Morten Nørgaard Larsen

Parallel Libraries to support High-Level Programming

Morten Nørgaard Larsen

Abstract

The development of computer architectures during the last ten years have forced programmers to move towards writing parallel programs instead of sequential ones. The homogenous multi-core architectures from the major CPU producers like Intel and AMD has led this trend, but the introduction of the more exotic though short-lived heterogeneous CELL Broadband Engine (CELL-BE) architecture added to this shift. Furthermore, the use of cluster computers made of commodity hardware and specialized supercomputers have greatly increased in both industry as well as in the academic world. Finally, the general increase in the usage of graphic cards for general-purpose programming (GPGPU) have meant that programmers today must be able to write parallel programs that cannot only utilize small number computational cores but perhaps hundreds or even thousands. However, most programmers will agree that doing so is not a simple task and for many non-computer scientists, like chemists and physicists writing programs for simulating their experiments, the task can easily become overwhelming.

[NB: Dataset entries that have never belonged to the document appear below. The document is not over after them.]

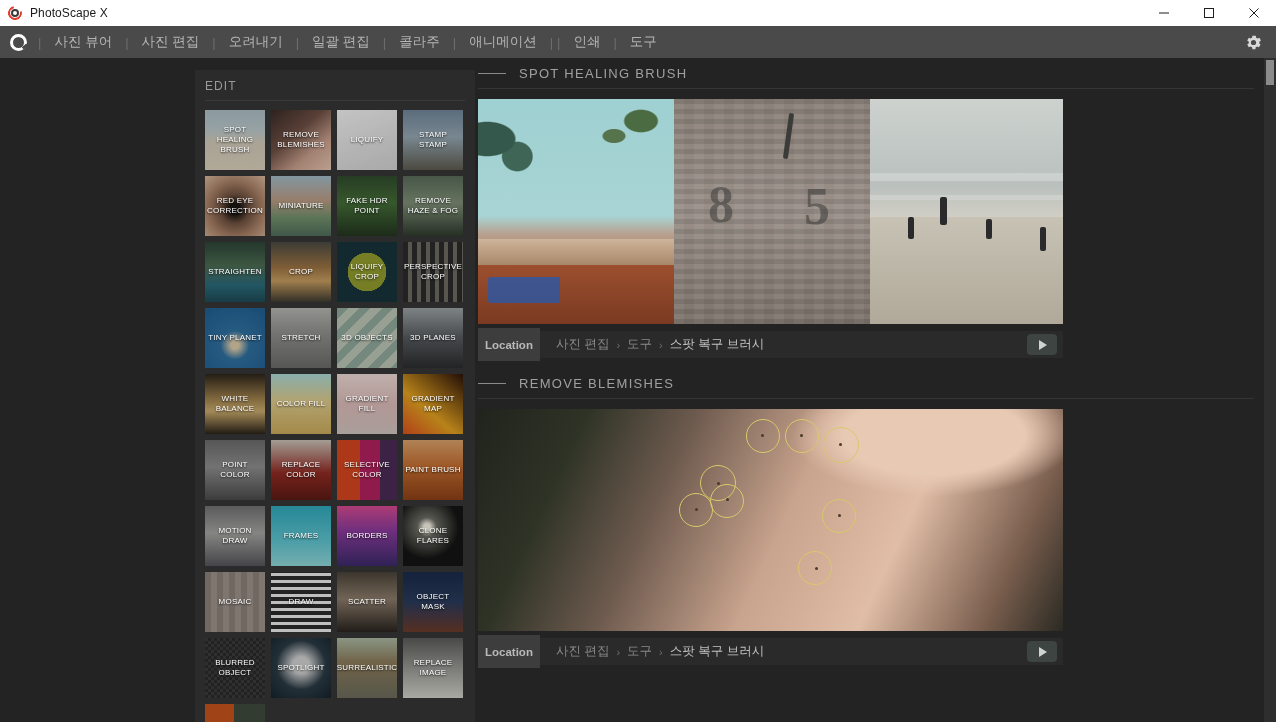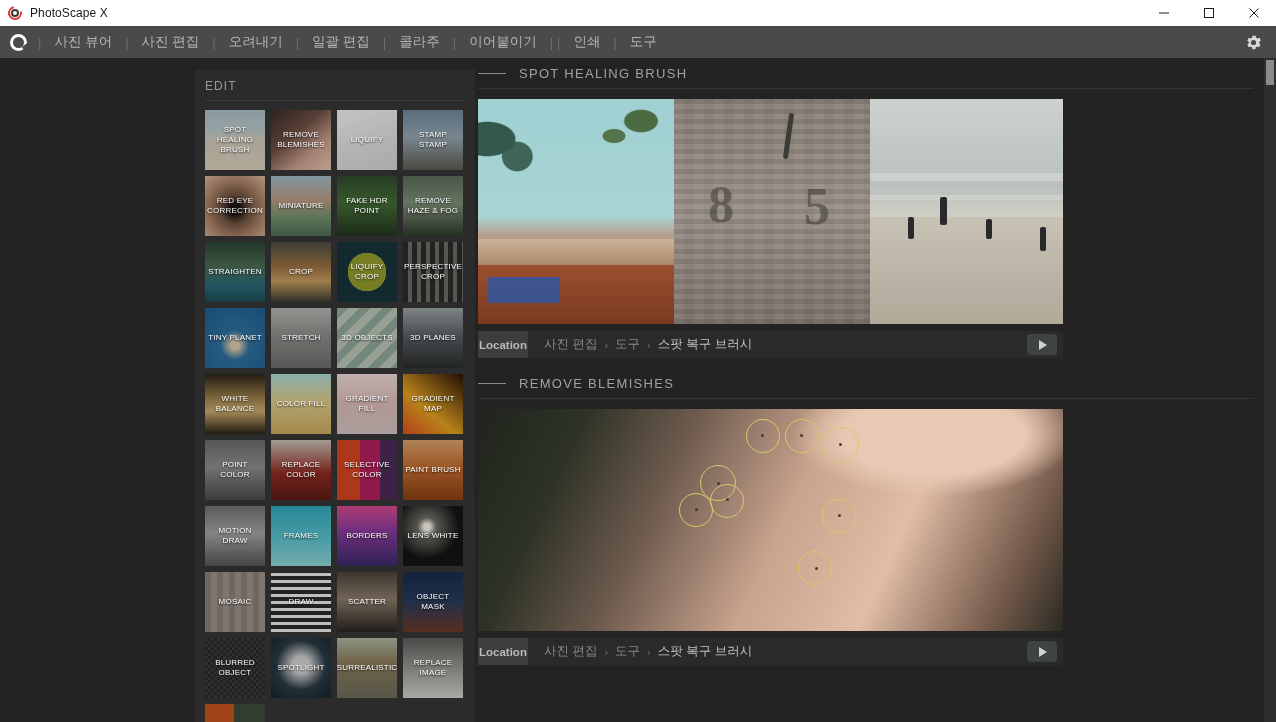"이어붙이기" div.menu-item { text: 이어붙이기 -> 애니메이션 }
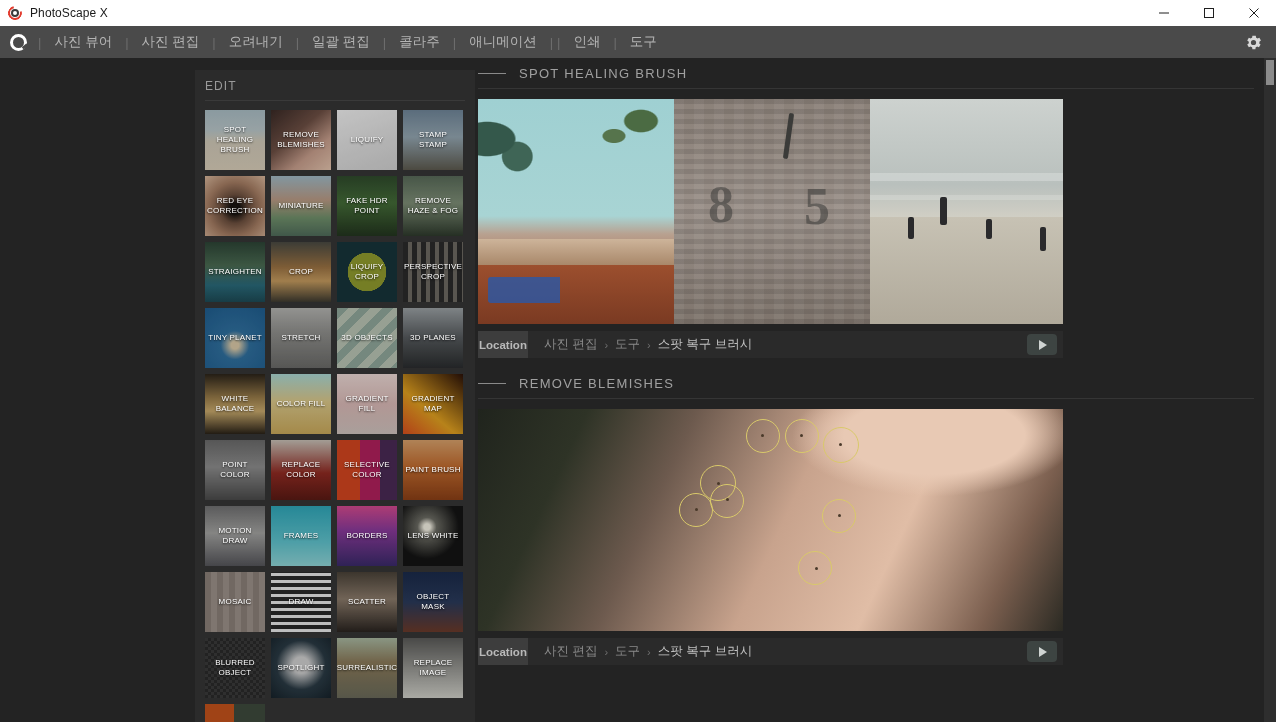"Location" .loc-tag { height: 27px -> 33px; padding: 0 1px -> 0 7px }
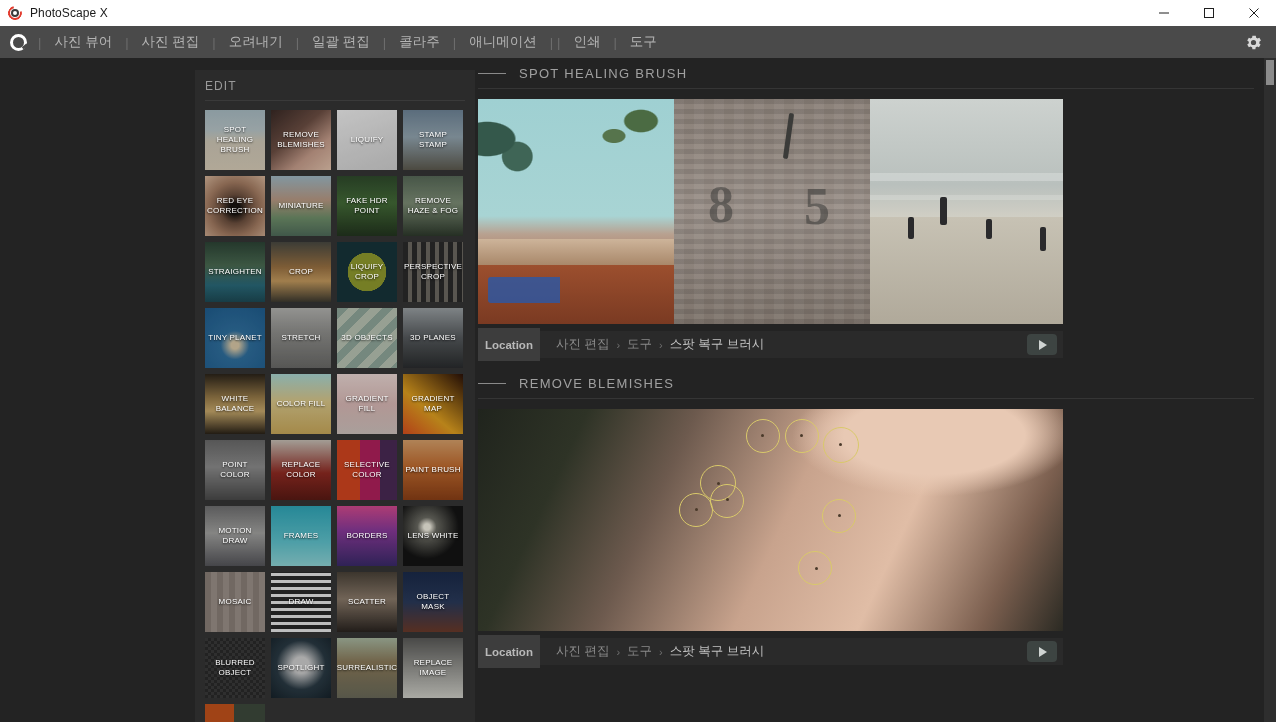"LENS WHITE" div.tool-label { text: LENS WHITE -> CLONE FLARES }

During the last decades, a lot of research efforts have been put into how to create tools that will simplify writing parallel programs by raising the abstraction level, so that the programmers can focus on implementing their algorithms and not on the details of the underlying hardware. The outcome has ranged from ideas on of automating the parallelization of sequential programs to presenting a cluster of machines as they would be a single machine. In between is a number of tools helping the programmers handle communication, share data, run loops in parallel, handle algorithms mining huge amounts of data etc. Even though most of them do a good job performance-wise, almost all of them require that the programmers learn a new programming language or at least forces them to learn new methods and/or ways of writing code.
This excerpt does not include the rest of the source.